When you do enforce some strict rules for users to enter their addresses, these end-up being inadequate in a small portion of cases, even in the best address validation components out there.
Just a few things that mess up address parsing:
postal codes (Zip codes) are sometimes placed before, after, or may even not exist at all.
postal codes follow strict rules: a 10-digit Zip code is probably easy to spot as invalid, but what about a non-existent one? What about more codes such as those used in the UK for instance?
What about a place like Hong Kong where you could write the address in either English, Traditional Chinese or Mandarin?
What if it's perfectly fine to split your address and write it out of sequence?
even if you're just parsing US addresses, there are at least a handfull of ways to describe a PO box: you can also use poste restante, general delivery and then need to add a 4-digit code to the Zip code, which would normally probably not be present at all...
Bottom line is
If getting addresses in a parseable format is really important, be 100% sure that you can get all possible combinations right or you're going to have a percentage of failures that will mean frustrated users and loss sales.
If you don't have 100% case coverage then don't enforce strict rules on the user.
I can't count the number of websites I gave up purchasing from because they would require a Zip/Postal Code when the place I live in has none.
Sorry for the rant, but I think it's important that people wanting to do address validation and parsing think hard about what they're getting themselves in.
This actually works pretty well except that it doesn't pull apartment numbers. We're working on that. It also coughed a little when we had an address of 769 Branch Ave. Of course "branch" is one of the street types that its looking for. It all goes back that making order out of chaos thing. We know that its going to break here and there.
If someone runs into this problem in 2013/2014 :)

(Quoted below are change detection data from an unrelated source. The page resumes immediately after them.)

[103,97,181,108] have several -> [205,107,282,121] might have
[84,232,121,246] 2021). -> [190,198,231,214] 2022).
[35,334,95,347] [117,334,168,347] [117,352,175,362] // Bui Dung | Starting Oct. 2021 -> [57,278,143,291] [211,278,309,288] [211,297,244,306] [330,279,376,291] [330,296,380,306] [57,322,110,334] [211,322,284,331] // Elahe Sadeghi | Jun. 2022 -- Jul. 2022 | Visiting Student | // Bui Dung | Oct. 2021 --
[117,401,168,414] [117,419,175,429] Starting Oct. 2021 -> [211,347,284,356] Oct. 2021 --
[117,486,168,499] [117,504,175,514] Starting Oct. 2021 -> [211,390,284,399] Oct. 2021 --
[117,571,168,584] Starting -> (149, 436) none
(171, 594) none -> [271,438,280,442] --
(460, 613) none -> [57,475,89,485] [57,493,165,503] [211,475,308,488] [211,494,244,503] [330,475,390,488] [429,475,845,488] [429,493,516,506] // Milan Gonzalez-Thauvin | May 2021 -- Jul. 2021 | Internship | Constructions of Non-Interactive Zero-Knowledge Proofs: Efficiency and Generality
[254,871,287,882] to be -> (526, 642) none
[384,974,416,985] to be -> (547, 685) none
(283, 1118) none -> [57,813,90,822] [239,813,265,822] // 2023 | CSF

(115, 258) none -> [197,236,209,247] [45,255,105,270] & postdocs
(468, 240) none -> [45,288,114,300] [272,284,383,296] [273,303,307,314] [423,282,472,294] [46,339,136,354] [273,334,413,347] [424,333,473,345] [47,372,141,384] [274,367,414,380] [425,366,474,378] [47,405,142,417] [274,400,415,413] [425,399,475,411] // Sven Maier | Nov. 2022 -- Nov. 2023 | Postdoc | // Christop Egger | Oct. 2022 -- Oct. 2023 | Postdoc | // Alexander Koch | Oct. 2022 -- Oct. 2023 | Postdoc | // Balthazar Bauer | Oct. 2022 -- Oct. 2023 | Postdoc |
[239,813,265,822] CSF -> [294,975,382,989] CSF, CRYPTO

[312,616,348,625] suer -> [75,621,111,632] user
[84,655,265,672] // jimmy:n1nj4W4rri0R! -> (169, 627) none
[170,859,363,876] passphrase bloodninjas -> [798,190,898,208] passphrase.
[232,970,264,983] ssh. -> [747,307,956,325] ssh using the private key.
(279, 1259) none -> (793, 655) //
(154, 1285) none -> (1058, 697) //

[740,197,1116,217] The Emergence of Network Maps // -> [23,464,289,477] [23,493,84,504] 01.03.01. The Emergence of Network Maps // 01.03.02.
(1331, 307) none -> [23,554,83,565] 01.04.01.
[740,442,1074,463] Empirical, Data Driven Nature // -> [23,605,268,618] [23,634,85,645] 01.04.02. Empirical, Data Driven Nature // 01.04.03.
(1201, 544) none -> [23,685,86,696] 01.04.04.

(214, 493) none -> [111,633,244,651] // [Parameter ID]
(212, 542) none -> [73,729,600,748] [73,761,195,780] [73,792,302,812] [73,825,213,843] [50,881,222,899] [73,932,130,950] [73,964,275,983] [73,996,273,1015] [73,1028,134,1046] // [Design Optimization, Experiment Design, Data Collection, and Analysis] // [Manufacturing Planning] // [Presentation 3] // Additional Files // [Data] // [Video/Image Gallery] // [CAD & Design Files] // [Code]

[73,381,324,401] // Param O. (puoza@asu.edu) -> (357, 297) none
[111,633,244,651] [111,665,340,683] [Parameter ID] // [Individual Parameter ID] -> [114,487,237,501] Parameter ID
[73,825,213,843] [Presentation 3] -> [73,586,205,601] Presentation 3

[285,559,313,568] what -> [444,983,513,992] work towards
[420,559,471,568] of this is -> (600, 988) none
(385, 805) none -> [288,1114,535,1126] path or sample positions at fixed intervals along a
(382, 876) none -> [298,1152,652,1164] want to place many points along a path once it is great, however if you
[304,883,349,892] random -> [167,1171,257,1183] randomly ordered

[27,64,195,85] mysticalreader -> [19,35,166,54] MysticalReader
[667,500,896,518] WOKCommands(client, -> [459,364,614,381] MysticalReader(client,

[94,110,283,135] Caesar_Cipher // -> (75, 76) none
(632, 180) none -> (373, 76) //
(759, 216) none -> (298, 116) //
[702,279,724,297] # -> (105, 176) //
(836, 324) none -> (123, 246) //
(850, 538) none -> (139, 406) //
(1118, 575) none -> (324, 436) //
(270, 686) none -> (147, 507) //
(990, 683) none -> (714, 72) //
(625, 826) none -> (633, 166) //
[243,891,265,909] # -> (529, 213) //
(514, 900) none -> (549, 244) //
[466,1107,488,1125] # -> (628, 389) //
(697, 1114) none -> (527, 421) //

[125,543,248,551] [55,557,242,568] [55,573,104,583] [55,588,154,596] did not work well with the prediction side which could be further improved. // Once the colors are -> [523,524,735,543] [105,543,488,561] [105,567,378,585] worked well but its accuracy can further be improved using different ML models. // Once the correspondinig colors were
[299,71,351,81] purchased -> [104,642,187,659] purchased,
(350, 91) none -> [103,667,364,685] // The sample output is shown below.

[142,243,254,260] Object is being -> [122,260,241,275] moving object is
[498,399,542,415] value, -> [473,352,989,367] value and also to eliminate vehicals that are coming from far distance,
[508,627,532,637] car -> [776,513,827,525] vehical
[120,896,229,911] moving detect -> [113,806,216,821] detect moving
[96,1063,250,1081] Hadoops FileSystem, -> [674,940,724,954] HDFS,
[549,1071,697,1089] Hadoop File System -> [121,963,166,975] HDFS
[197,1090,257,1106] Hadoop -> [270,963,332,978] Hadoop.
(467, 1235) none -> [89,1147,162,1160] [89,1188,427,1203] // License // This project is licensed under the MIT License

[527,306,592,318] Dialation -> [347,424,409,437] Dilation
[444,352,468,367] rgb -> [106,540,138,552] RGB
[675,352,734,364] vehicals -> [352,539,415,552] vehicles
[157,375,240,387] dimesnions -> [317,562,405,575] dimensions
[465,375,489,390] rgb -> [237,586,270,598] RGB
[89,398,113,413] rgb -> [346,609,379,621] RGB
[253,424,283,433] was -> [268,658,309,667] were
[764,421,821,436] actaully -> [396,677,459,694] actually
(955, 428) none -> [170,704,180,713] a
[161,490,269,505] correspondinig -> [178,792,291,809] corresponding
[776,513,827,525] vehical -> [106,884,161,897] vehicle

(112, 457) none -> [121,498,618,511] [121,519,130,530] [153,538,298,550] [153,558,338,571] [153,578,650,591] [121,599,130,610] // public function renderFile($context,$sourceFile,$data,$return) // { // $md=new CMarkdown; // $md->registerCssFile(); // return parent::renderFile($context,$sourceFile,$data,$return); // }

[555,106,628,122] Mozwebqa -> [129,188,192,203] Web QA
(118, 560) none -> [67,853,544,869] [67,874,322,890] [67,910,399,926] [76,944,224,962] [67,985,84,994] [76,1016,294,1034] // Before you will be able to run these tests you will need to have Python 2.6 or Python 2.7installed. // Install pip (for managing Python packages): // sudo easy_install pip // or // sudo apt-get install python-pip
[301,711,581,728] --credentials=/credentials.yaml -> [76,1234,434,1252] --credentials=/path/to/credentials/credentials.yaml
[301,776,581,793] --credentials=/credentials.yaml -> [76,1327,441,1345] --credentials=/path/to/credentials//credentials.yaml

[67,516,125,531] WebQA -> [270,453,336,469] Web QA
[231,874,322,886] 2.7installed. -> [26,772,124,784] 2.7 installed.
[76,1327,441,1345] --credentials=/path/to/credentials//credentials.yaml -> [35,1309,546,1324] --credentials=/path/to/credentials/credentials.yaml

You can use google geocode API. it provides more functionality than just regex - you can even get lat/long for address. And its free
For an address example-
http://maps.googleapis.com/maps/api/geocode/xml?address=2520%20Cohasset%20Rd%20-%20Chico%2C%20CA%2095973-1307%20530-893-1300%20%20&sensor=false
I tried to get this to work, but it seems as though you have a static member of a StreetTypes class that is not included. It seems to work except for that, but I can not do much testing without it.
I'll agree that your strictness is going to be a problem. I'm writing an address parser designed to strip addresses from classified ads where the format could be just about anything. For instance, for your quadrant matches, you're ignoring punctuation altogether. I have to search data that could represent NE in all these different ways:
"NE", "N.E", "N E", "N.E.", "N. E", "North East", "Northeast"
so I am using the following pattern match which should catch all direction qualifiers no matter how they are expressed:
\b(?:(?:[nesw]\.? ?){0,2}|(?:north|no\.|east|south|so\.|west){0,2})\b
Of course, context is also important since "no" is going to be matched by this. But "NE" for Nebraska would be matched by either, so you really have to be careful about what's to the left and right in your larger expression. I'm having to compile lists of words that commonly appear interspersed in address texts which are not address components, such as "near, x-street, in, across", etc.
It is a very tough problem, and I agree Salt Lake City is a bitch. In addition to having the double direction/coordinate format, they also compound it by referring to stuff like "3700 North 5300 East Arborville Way" where the streets can be referenced by name, number, or both.